Making sure that DLLs are available to your application
Once GNUstep is built, you'll need to do three things to deploy your application:
1. Make sure that all the dependency DLLs that are installed in the MinGW GNUstep environment are in your application's directory or in the PATH (see Installation on Windows step 11 and 14: libintl, libiconv, etc)

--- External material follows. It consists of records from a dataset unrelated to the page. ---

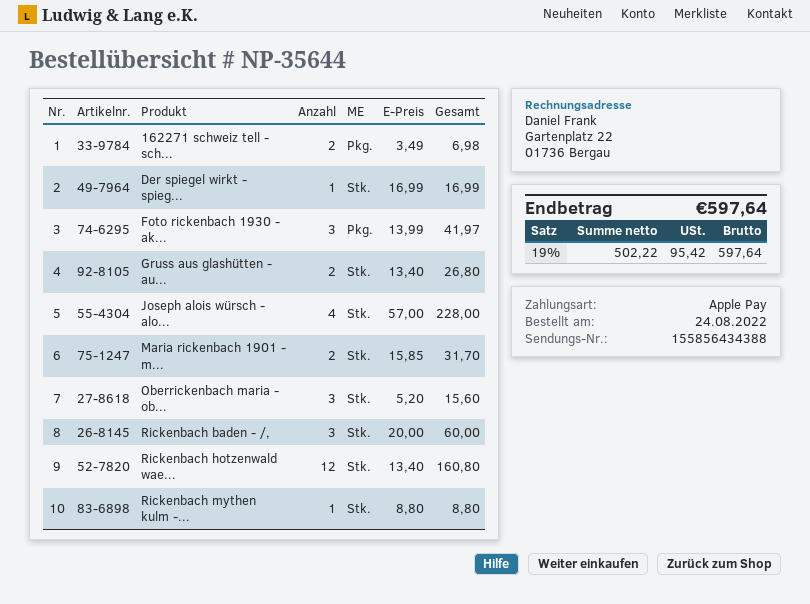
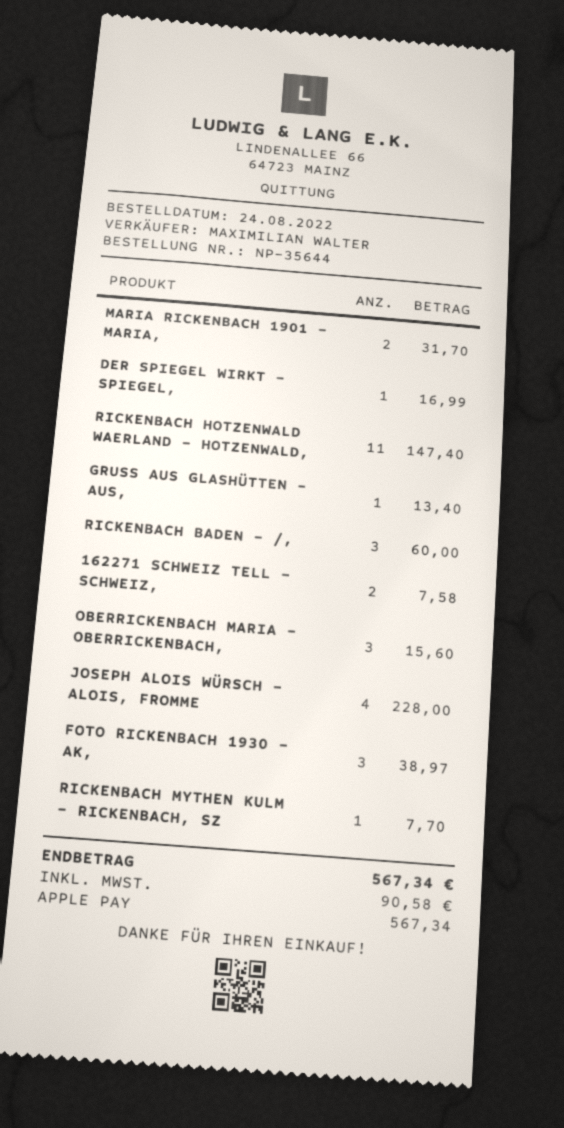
162271 schweiz tell - sch...: 2 for 6.98 -> 2 for 7.58
Foto rickenbach 1930 - ak...: 3 for 41.97 -> 3 for 38.97
Gruss aus glashütten - au...: 2 for 26.80 -> 1 for 13.40
Rickenbach hotzenwald wae...: 12 for 160.80 -> 11 for 147.40
Rickenbach mythen kulm -...: 1 for 8.80 -> 1 for 7.70
tax: 95.42 -> 90.58
total: 597.64 -> 567.34

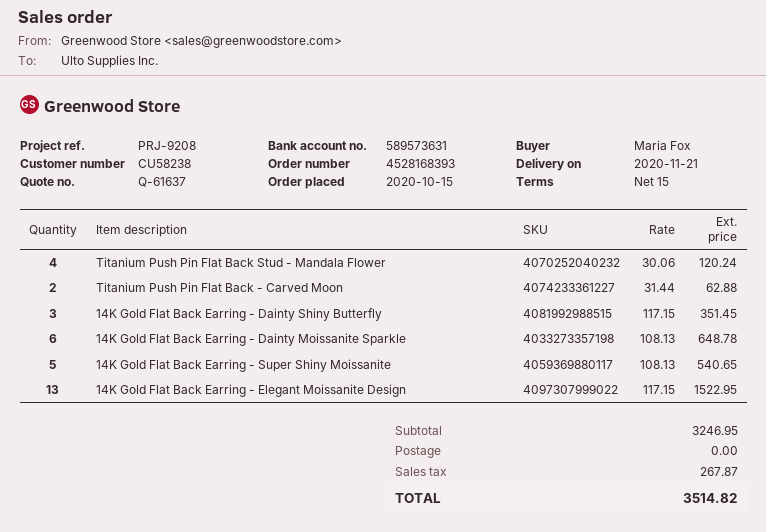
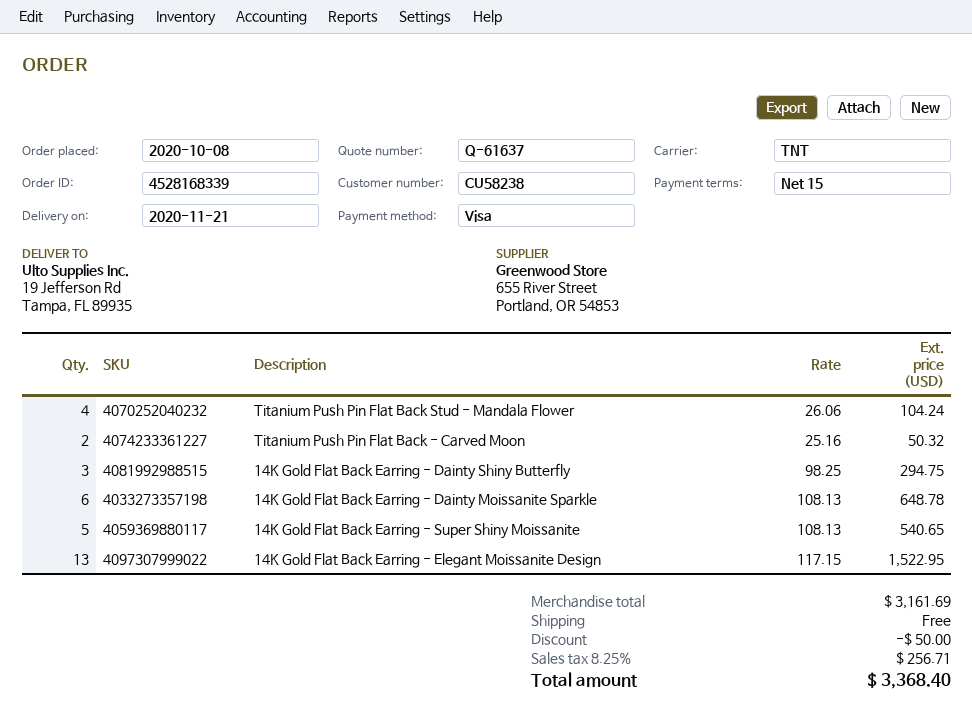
order number: 4528168393 -> 4528168339
order date: 2020-10-15 -> 2020-10-08
Titanium Push Pin Flat Back Stud - Mandala Flower: 4 x 30.06 = 120.24 -> 4 x 26.06 = 104.24
Titanium Push Pin Flat Back - Carved Moon: 2 x 31.44 = 62.88 -> 2 x 25.16 = 50.32
14K Gold Flat Back Earring - Dainty Shiny Butterfly: 3 x 117.15 = 351.45 -> 3 x 98.25 = 294.75
subtotal: 3246.95 -> 3161.69
discount: none -> 50.00
tax: 267.87 -> 256.71
total: 3514.82 -> 3368.40

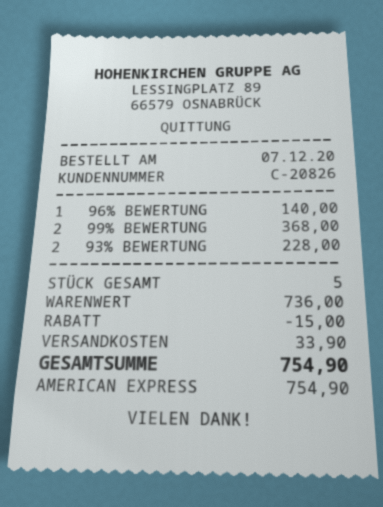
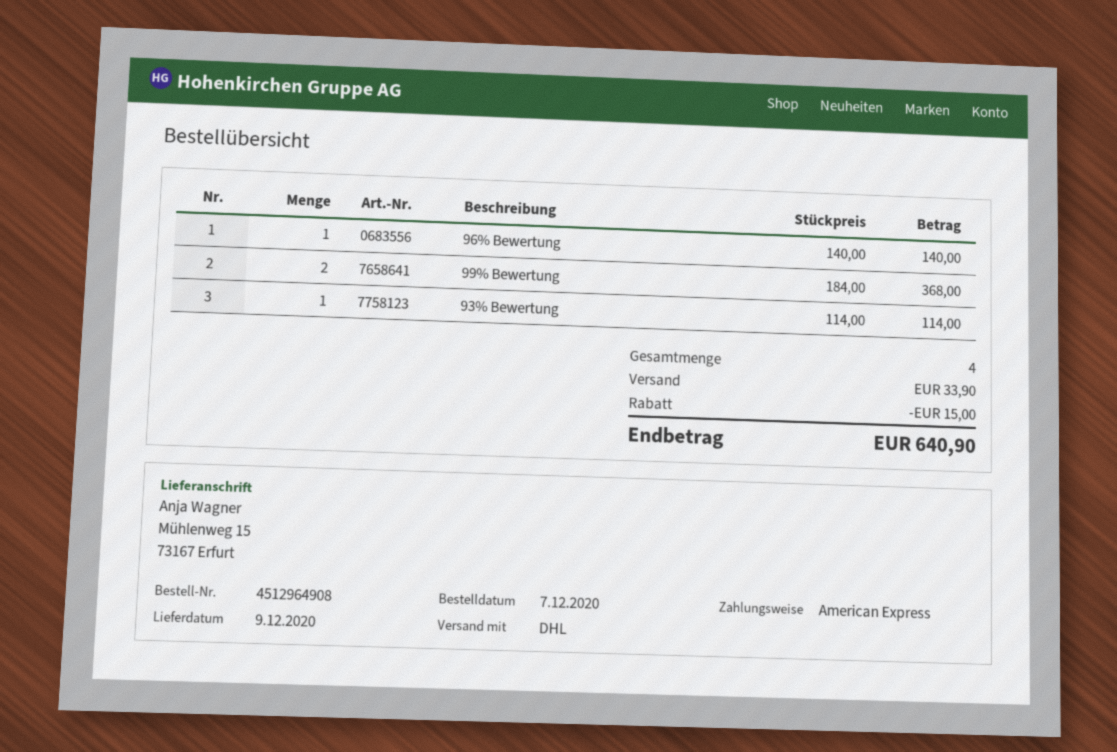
93% BEWERTUNG: 2 for 228.00 -> 1 for 114.00
total quantity: 5 -> 4
total: 754.90 -> 640.90

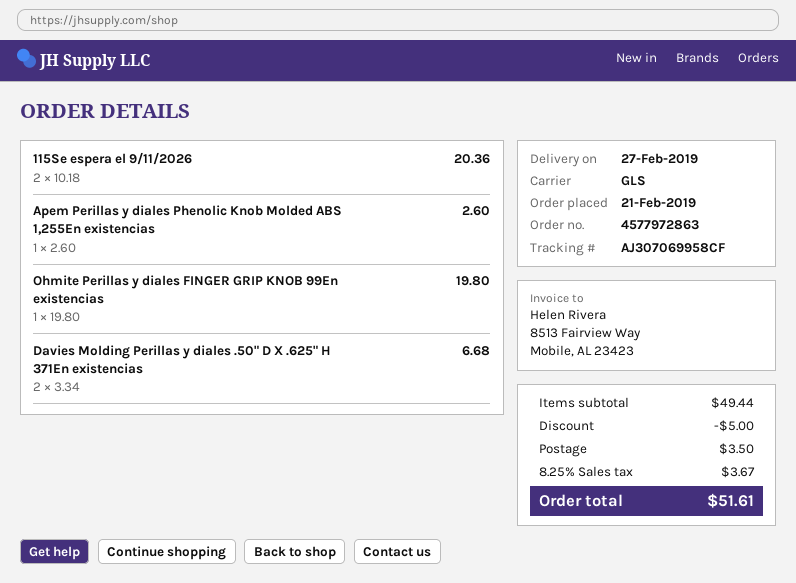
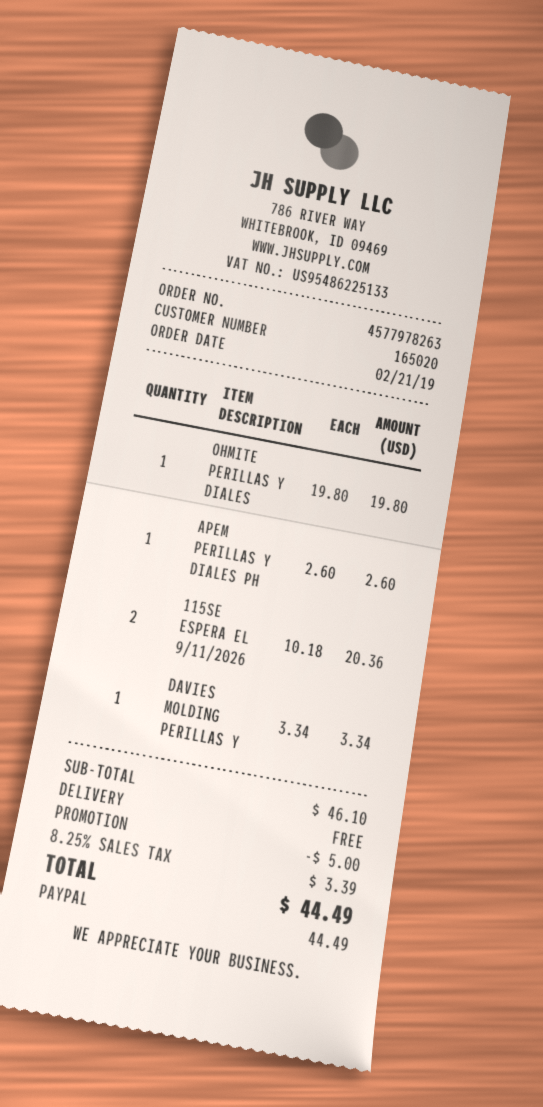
order number: 4577972863 -> 4577978263
Davies Molding Perillas y diales .50" D X .625" H 371En existencias: 2 x 3.34 = 6.68 -> 1 x 3.34 = 3.34
subtotal: 49.44 -> 46.10
shipping: 3.50 -> 0.00
tax: 8.25% = 3.67 -> 8.25% = 3.39
total: 51.61 -> 44.49

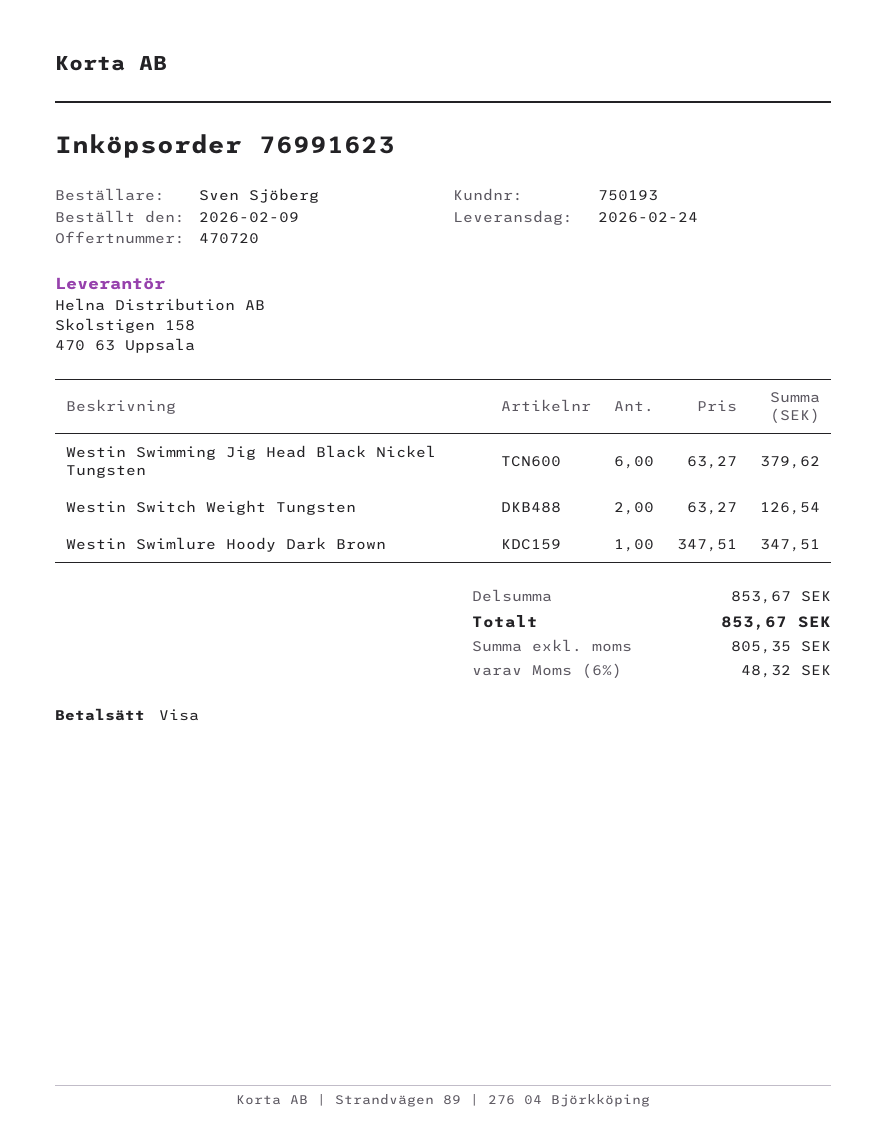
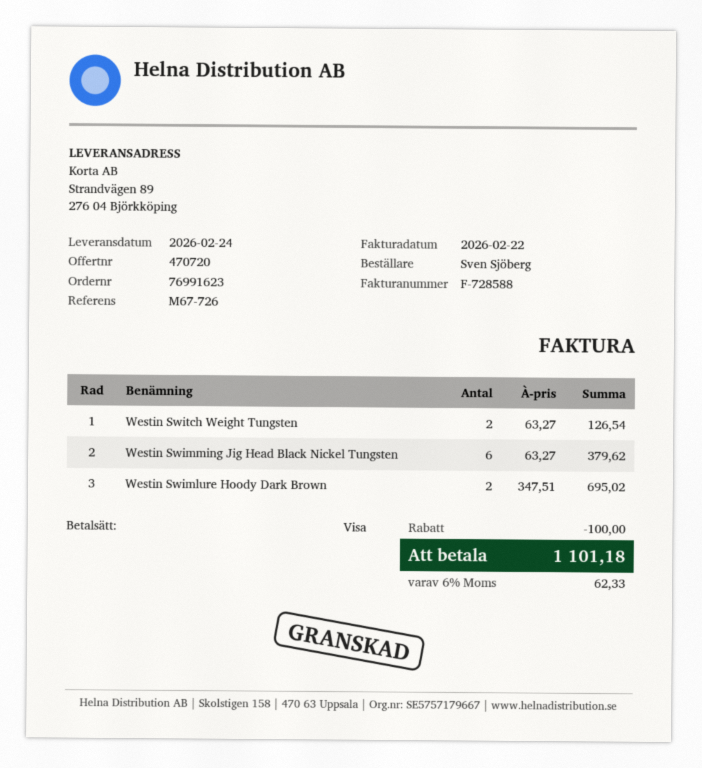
Westin Swimlure Hoody Dark Brown: 1 x 347.51 = 347.51 -> 2 x 347.51 = 695.02
discount: none -> 100.00
tax: 6% = 48.32 -> 6% = 62.33
total: 853.67 -> 1101.18

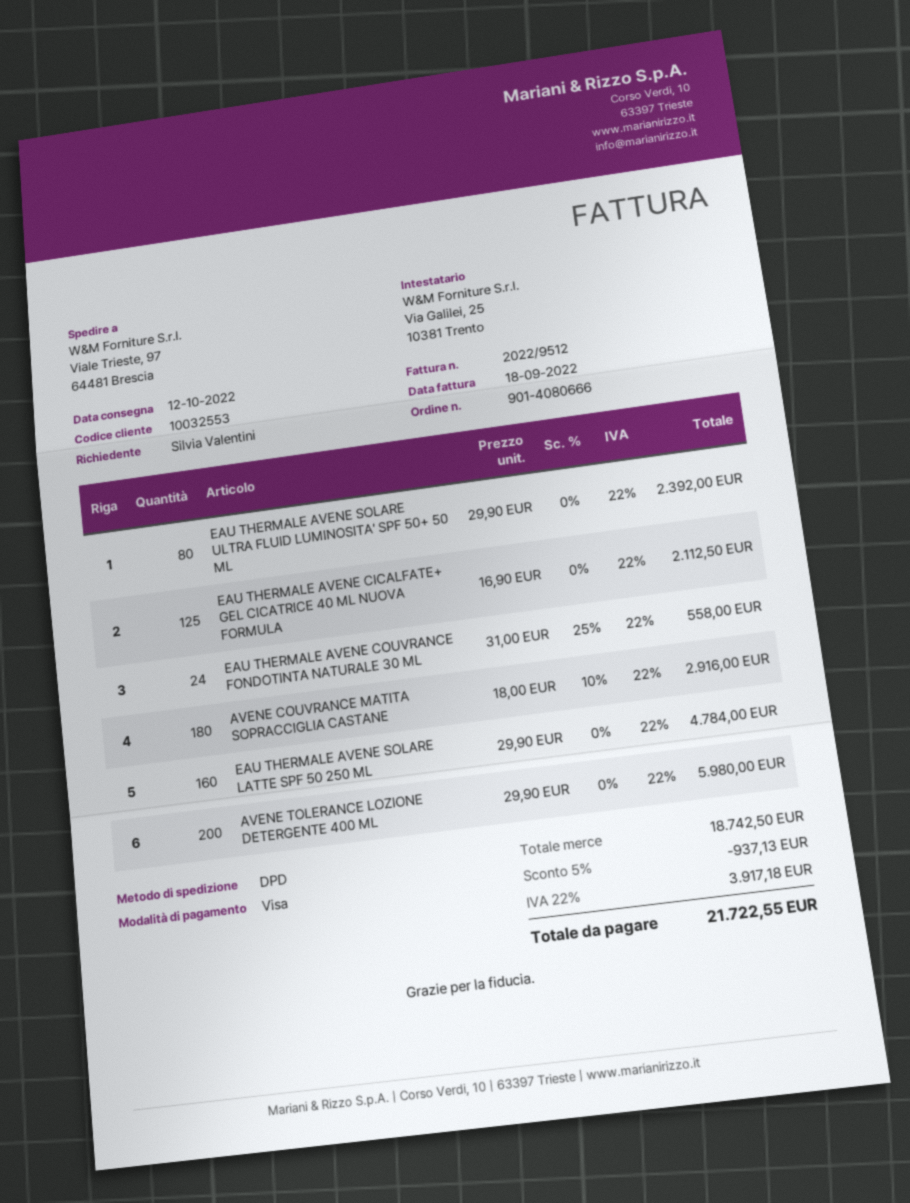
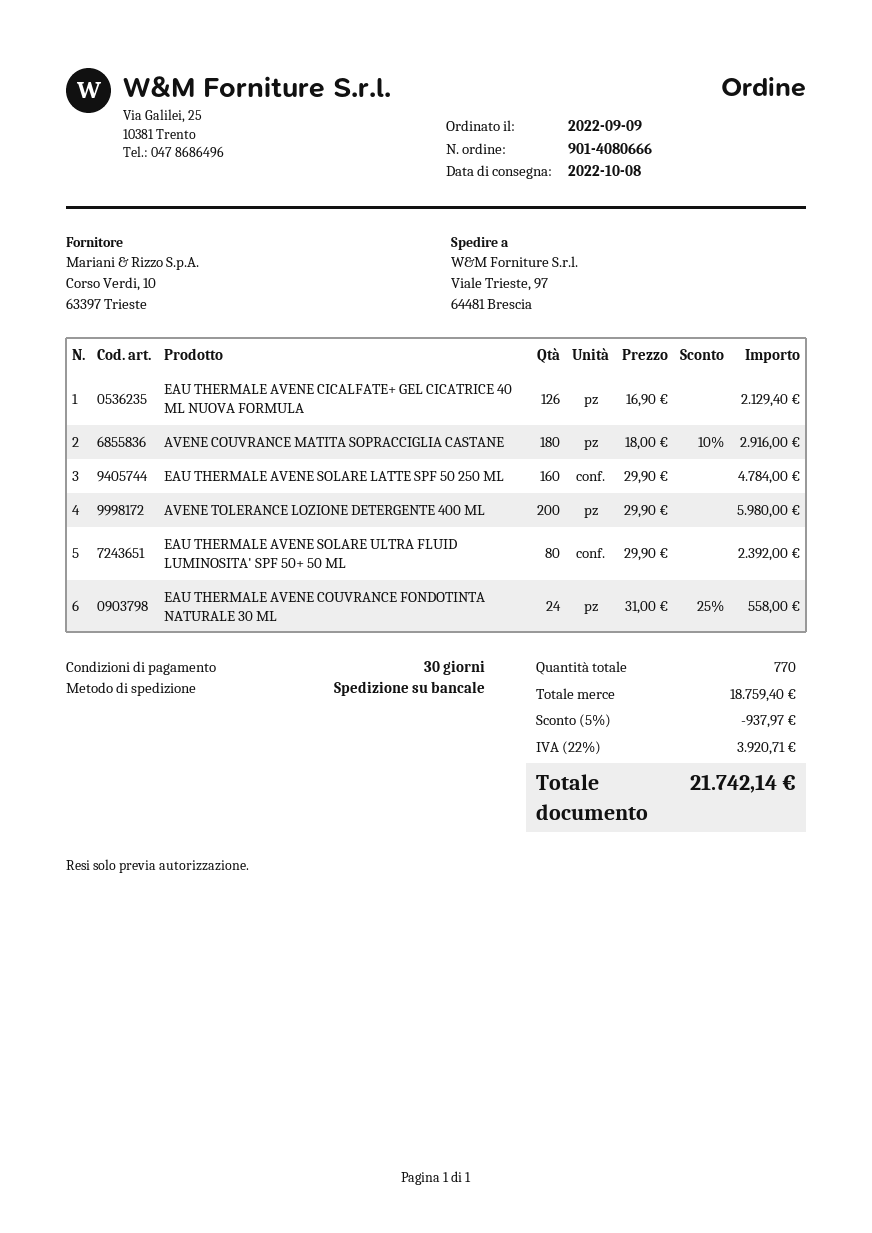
delivery date: 2022-10-12 -> 2022-10-08
shipping method: DPD -> pallet freight
EAU THERMALE AVENE CICALFATE+ GEL CICATRICE 40 ML NUOVA FORMULA: 125 x 16.90 = 2112.50 -> 126 x 16.90 = 2129.40
subtotal: 18742.50 -> 18759.40
discount: 5% = 937.13 -> 5% = 937.97
tax: 22% = 3917.18 -> 22% = 3920.71
total: 21722.55 -> 21742.14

2. Make sure that all the DLLs in <GNUstep>/System/Tools are in your application's directory or in the PATH
3. The content of <GNUstep>/System directory (with the exception of <GNUstep>/System/Tools) should be pointed to by one of the following environment variables:
GNUSTEP_SYSTEM_ROOT GNUSTEP_NETWORK_ROOT GNUSTEP_LOCAL_ROOT
Hint: make all three variables point to the same directory to avoid all suprises. You don't need System/Tools in these as you have already copied the DLLs.
The three variables are intended to support a more complex GNUstep environment than you may need for a single application deployement.
If you don't want to mess with system environment variables or want to have multiple (side by side) installations, you could set these variables at application startup time with:
[NSProcessInfo initializeWithArguments: __argv count: __ argc environment: (char**){ "GNUSTEP_SYSTEM_ROOT=C:\AppLocalGSPath", "GNUSTEP_NETWORK_ROOT=C:\AppLocalGSPath", "GNUSTEP_LOCAL_ROOT=C:\AppLocalGSPath", NULL} ];
It is important to call this method early before any other part of the application triggers caching of incorrect GNUstep environment variables.
Warning: simply using putenv might fail if, for some reason, the class NSProcessInfo has already been initialized - it will have cached the environment variables.
Voila! Your GNUstep-based application can now be shipped without the user having to know about or install GNUstep - and you don't have the risk of an untested version of GNUstep being loaded by your application either.